Онлайн чтение книги Пепел
«Сила»

Оставленный в темноте, Рафал сел на пол и с наслаждением прислонился спиной к холодной стеке. Глубокую тьму подземелья рассеивал в одном месте луч света, падавший из-под свода. В неизмеримой толще скалы было высечено квадратное отверстие. Его заделали решеткой, так что это было, по-видимому, окно. К этому источнику света вела такая глубокая ниша, что она казалась второй комнатой. По изогнутым слоям скалы, по креплениям и опорам из гранита, принесенного сюда трудолюбивой рукой человека, скользил неуверенный, испуганный, безжизненный, как и все кругом, дневной свет.

Узник лег. Он не бежит уже окровавленными ногами между смрадными крупами потных лошадей, не слышит топота копыт, звона сабель и шпор, лязга стремян и удил, не чувствует желания сопротивляться, не вспыхивает негодованием от того, что его, шляхтича, это мужичье… Голова вяло поникла на грудь, волосы упали на лоб и мягко щекочут кожу, а в голове проносится горькая мысль: «Почему не связались мы тогда полосами из ее платья и не бросились вместе с утеса?»

Страшный призрак тоски, infelicissimum genus infortunii,[342]Самая плачевная разновидность несчастья (лат.) стал подле него и напояет его оцтом и желчью.

В эту минуту кто-то поблизости прошептал, просипел одно, другое, третье слово… Узник с отвращением и испугом поднял голову и стал смотреть усталыми глазами в дальний угол темницы. Когда глаза его привыкли к темноте, он увидел человека. Незнакомый товарищ его сидел на полу. Он был прикован к крюку, вбитому за его спиной в стену. Несколько раз он что-то тихонько шептал, выговаривал таинственное какое-то слово. Не получив ответа, он громко сказал по-польски:

– Кто же ты такой?

Рафал с глубочайшим отвращением услышал в этом месте человеческую речь. Он молчал.

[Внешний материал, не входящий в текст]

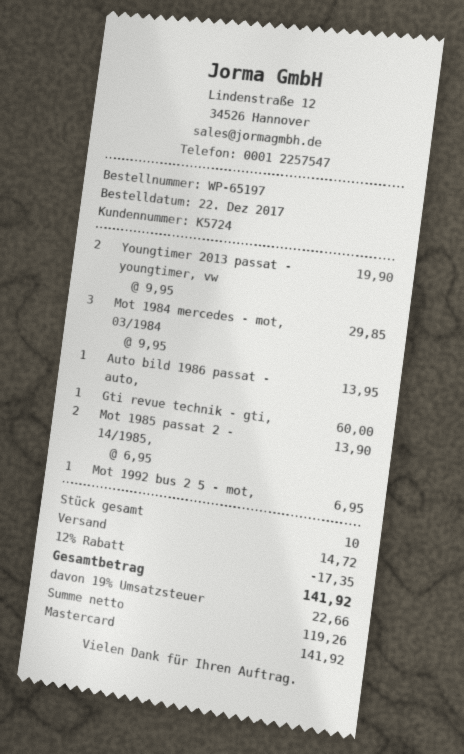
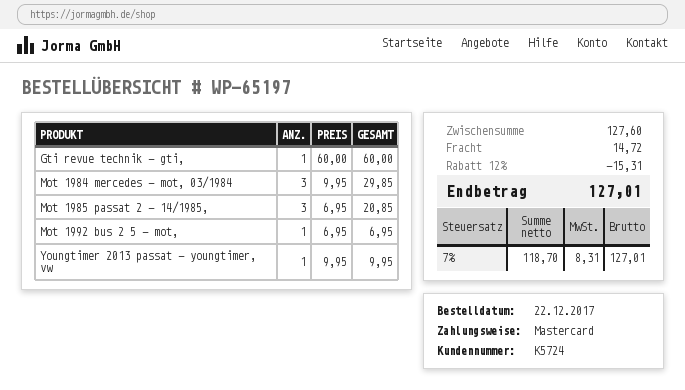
Youngtimer 2013 passat - youngtimer, vw: 2 x 9.95 = 19.90 -> 1 x 9.95 = 9.95
Auto bild 1986 passat - auto,: 1 x 13.95 = 13.95 -> none
Mot 1985 passat 2 - 14/1985,: 2 x 6.95 = 13.90 -> 3 x 6.95 = 20.85
discount: 12% = 17.35 -> 12% = 15.31
net: 119.26 -> 118.70
tax: 19% = 22.66 -> 7% = 8.31
total: 141.92 -> 127.01

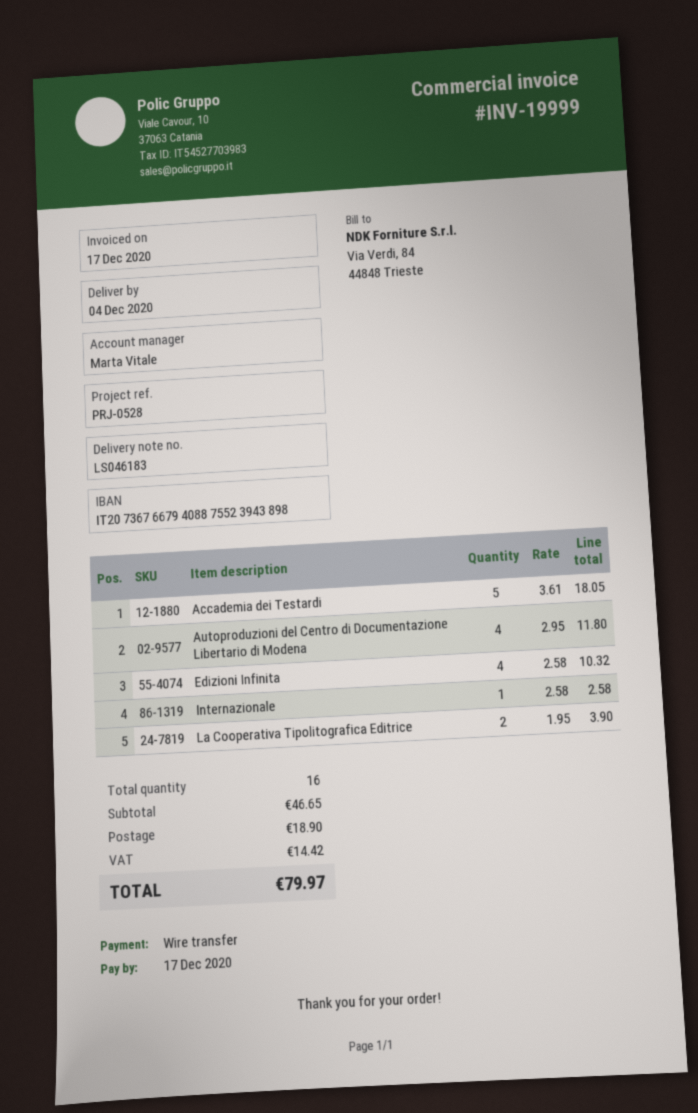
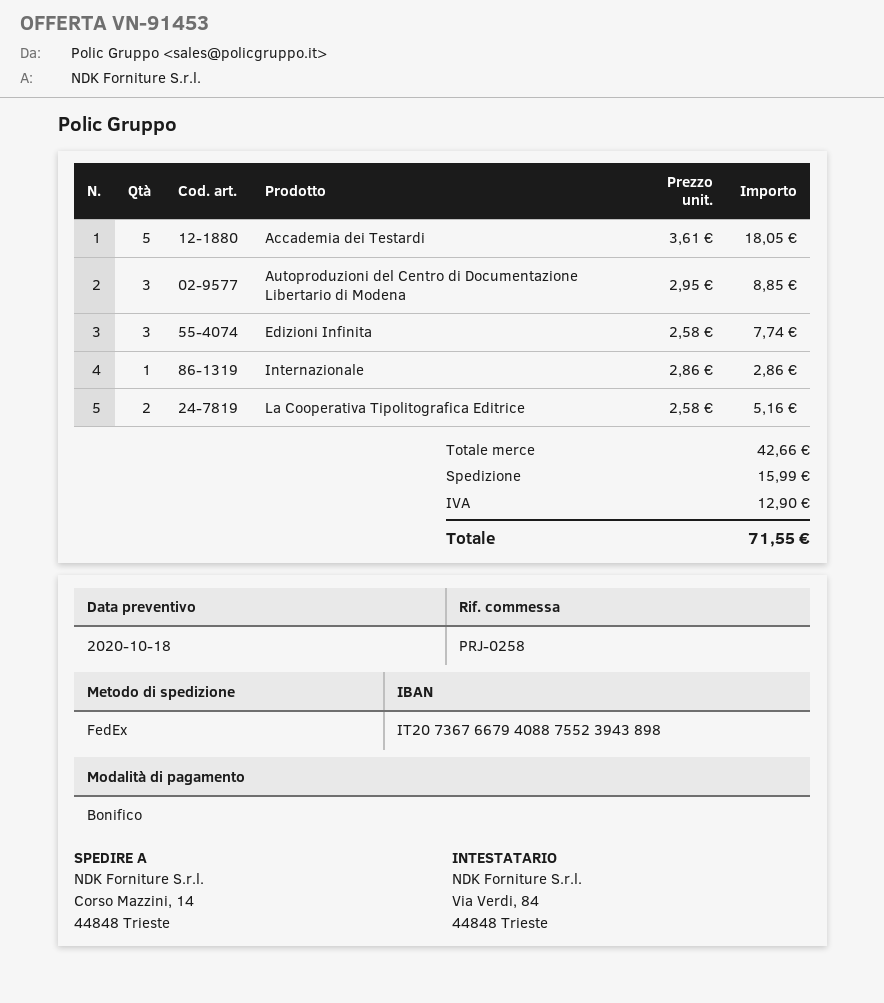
reference: PRJ-0528 -> PRJ-0258
Autoproduzioni del Centro di Documentazione Libertario di Modena: 4 x 2.95 = 11.80 -> 3 x 2.95 = 8.85
Edizioni Infinita: 4 x 2.58 = 10.32 -> 3 x 2.58 = 7.74
Internazionale: 1 x 2.58 = 2.58 -> 1 x 2.86 = 2.86
La Cooperativa Tipolitografica Editrice: 2 x 1.95 = 3.90 -> 2 x 2.58 = 5.16
subtotal: 46.65 -> 42.66
shipping: 18.90 -> 15.99
tax: 14.42 -> 12.90
total: 79.97 -> 71.55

– Кто же ты такой? Венгерец, словак или наш, из Польши?

И на этот раз он ничего не ответил. Но человек не перестал говорить. Голос его дрожал и прерывался от восторга, человек захлебывался от наплыва чувств. Он засыпал Рафала вопросами, торопливо и страстно спрашивая, осень ли уже на дворе, краснеют ли буки в горных лесах, были ли уже осенние бури. Он спрашивал и сам себе отвечал, что отары овец, наверно, уже спустились с гор, а старшие пастухи идут с лошадьми по крутым горным тропам. Пусты горные пастбища, разве только медведь бродит вокруг пастушьих убежищ…

Этот шепот был так громок, так звучен, что казалось – он гудел под сводом и в углах темного подземелья; Рафал в эту минуту в шуме, который ни на мгновение не затихал у него в ушах, в трепете и неистовом биении сердца услышал другой голос. Он раздавался между небом и землей, гремел, как раскаты грома и треск молнии в глухую ночь, проносясь над необъятным пространством под свист бича и удары плети. Рафал слушал и цепенел, и кровь до последней капли стыла у него в жилах.

«Я вырву у тебя из сердца последнее утешение, как посох из рук у слепца, приближающегося к краю пропасти.

Я обойму тебя тревогой, такой непроницаемой, как полуночная тьма, такой бесконечной, как тоска.

А потом я спущу на тебя не жалкую тревогу, а свору голодных бед, до самой неведомой, до самой последней, какая даже в тяжелом сне не рисовалась тебе в смутном предчувствии.

Тогда при свете молнии ты заглянешь в мою бездну, по краю которой не ходит даже горный козел, где замирает сердце у летящей птицы, где не ползает змея, куда луч солнца заглядывает лишь украдкой, на одно мгновение, где вечно царит непроглядная тьма. Там обитает возмездие, которое в моих руках.

Я подчиню своей власти каждое мгновение, которое ты привык называть своим, я сделаю его таким долгим, что всей силой своего воображения ты не сможешь представить себе его долготу.

Я захлопну двери своего замка и закрою наглухо ставни, чтобы ни один твой стон не долетел до моего слуха.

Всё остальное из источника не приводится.